Correspondent Mary Snow inaccurately states that “Exodus International president Alan Chambers says he has overcome his attraction to men,” while Chambers repeats something that he has said before, albeit not often enough nor among the audiences that most need to hear it: that so-called “change” is not instantaneous.
For one for someone to simply think that going from straight to gay is like flipping a light switch, that’s something that we want to correct at every turn.
Snow connects Chambers’ elliptical comments about biology to the debate over the roots and causes of sexual orientation. Chambers tells CNN:
Certainly we are body, soul and spirit. And a part of being body I believe is wrapped up in genetics and biology and things that are inborn.
Snow contrasts Chambers’ statement with the opinion of Matt Barber of Concerned Women for America:
There is no credible evidence to suggest that people are born homosexual. In fact, there’s a great deal of evidence that would suggest the exact opposite.
CNN gives neither individual the opportunity to substantiate their views with evidence. Instead of educating viewers about with evidence from recent studies of the roots of sexual orientation, CNN drops the ball by stating simply that the American Psychological Association has set up a task force to examine the question.

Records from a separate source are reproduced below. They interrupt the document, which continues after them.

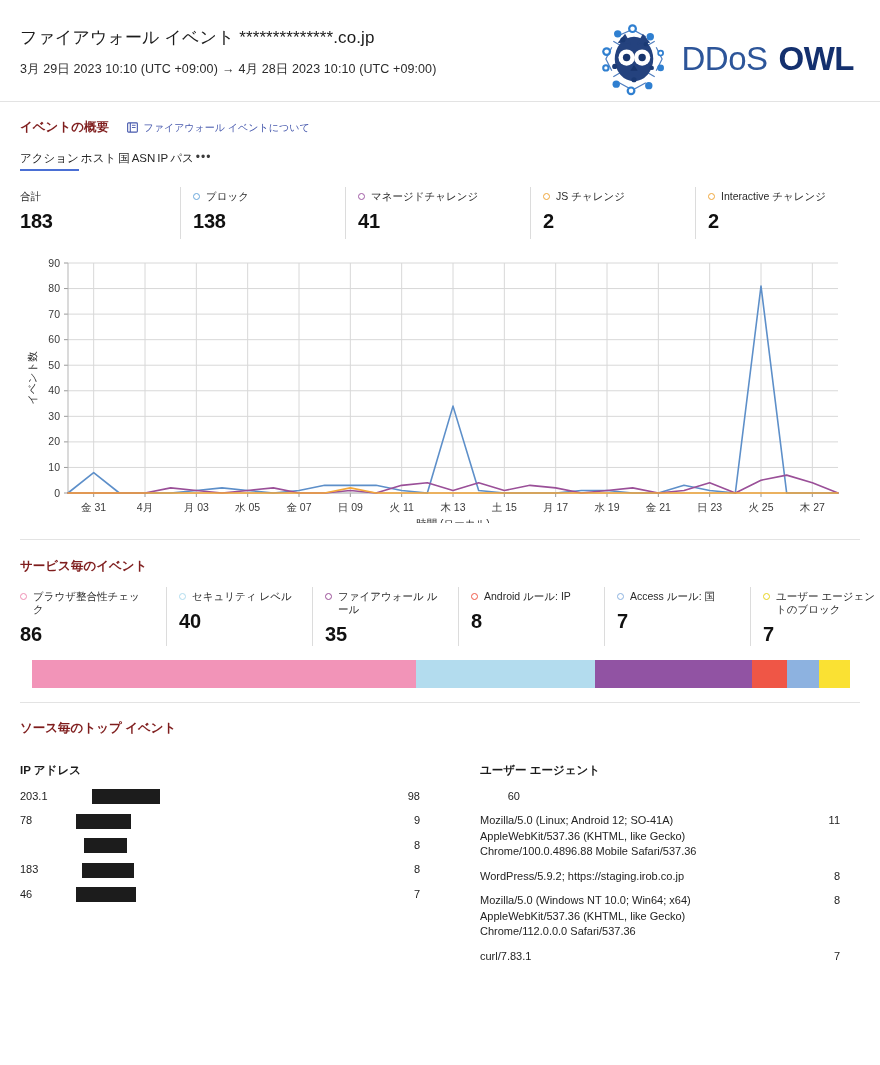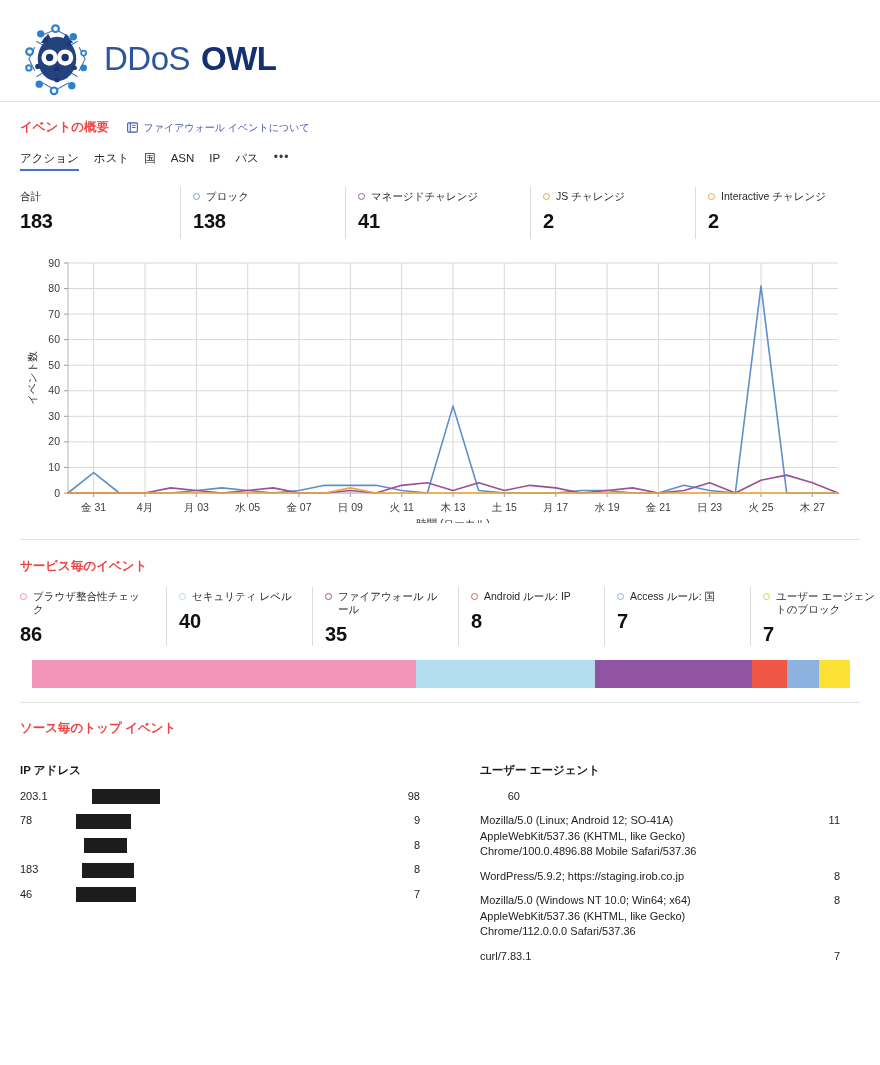"ファイアウォール イベント **************.co.jp" div.header-left { html: none -> <div> <div>ファイアウォール イベント **************.co.jp</div> <div> <span>3月 29日 2023 10:10 (UTC +09:00)</span><span>→</span><span>4月 28日 2023 10:10 (UTC +09:00)</span> </div> </div> }
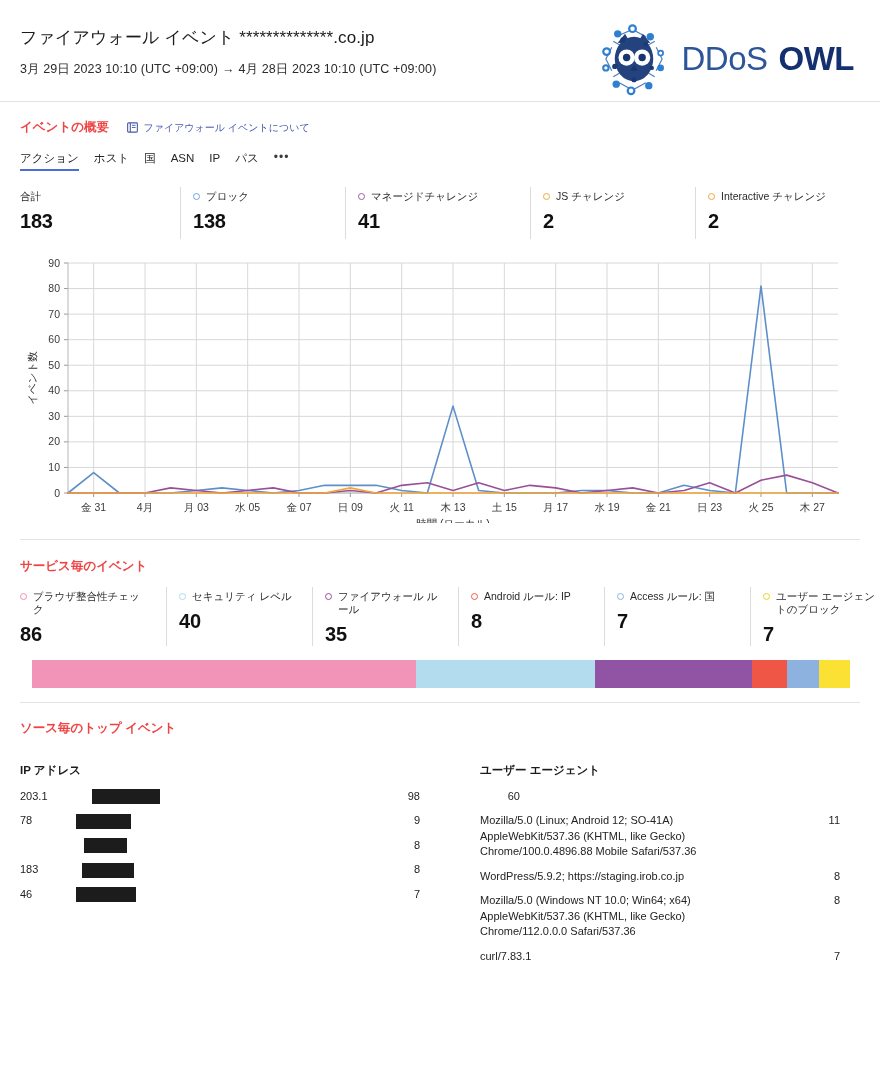"イベントの概要" .section-title { color: #ef4444 -> #7f1d1d }
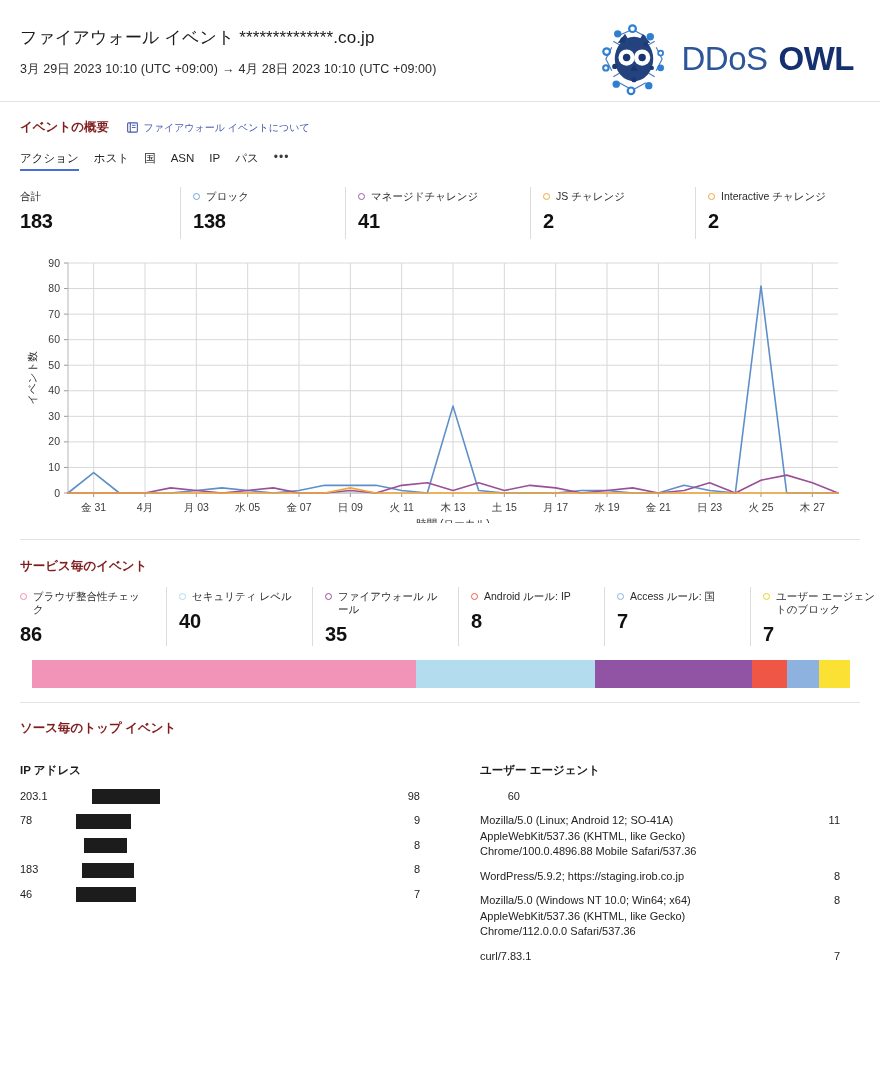"アクション" .tabs { gap: 15px -> 2px }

Exodus apparently hoped for much more from CNN’s interview: In one of several alerts issued to its supporters this afternoon, Exodus stated:
Tune in tonight when Wolf Blitzer interviews Alan Chambers, President of Exodus International, on CNN’s The Situation Room airing between 4:00 and 6:00 p.m. EST (sic). Chambers will discuss today’s Los Angeles Times article about the debate over change in homosexuality and the American Psychological Associations’ (sic) new task force on therapy for those desiring the option of change.
Exodus International is calling upon the task force to include options that reflect the religious diversity of its clients and to support an individual’s autonomy and right to self-determination. The APA is revising its decade-old policy on therapy for those desiring the option of change and will submit its recommendations early this year.
If Exodus had some startling revelation to make about biological and social factors contributing to sexual orientation, it isn’t apparent in the CNN coverage, nor in the organization’s statement to supporters.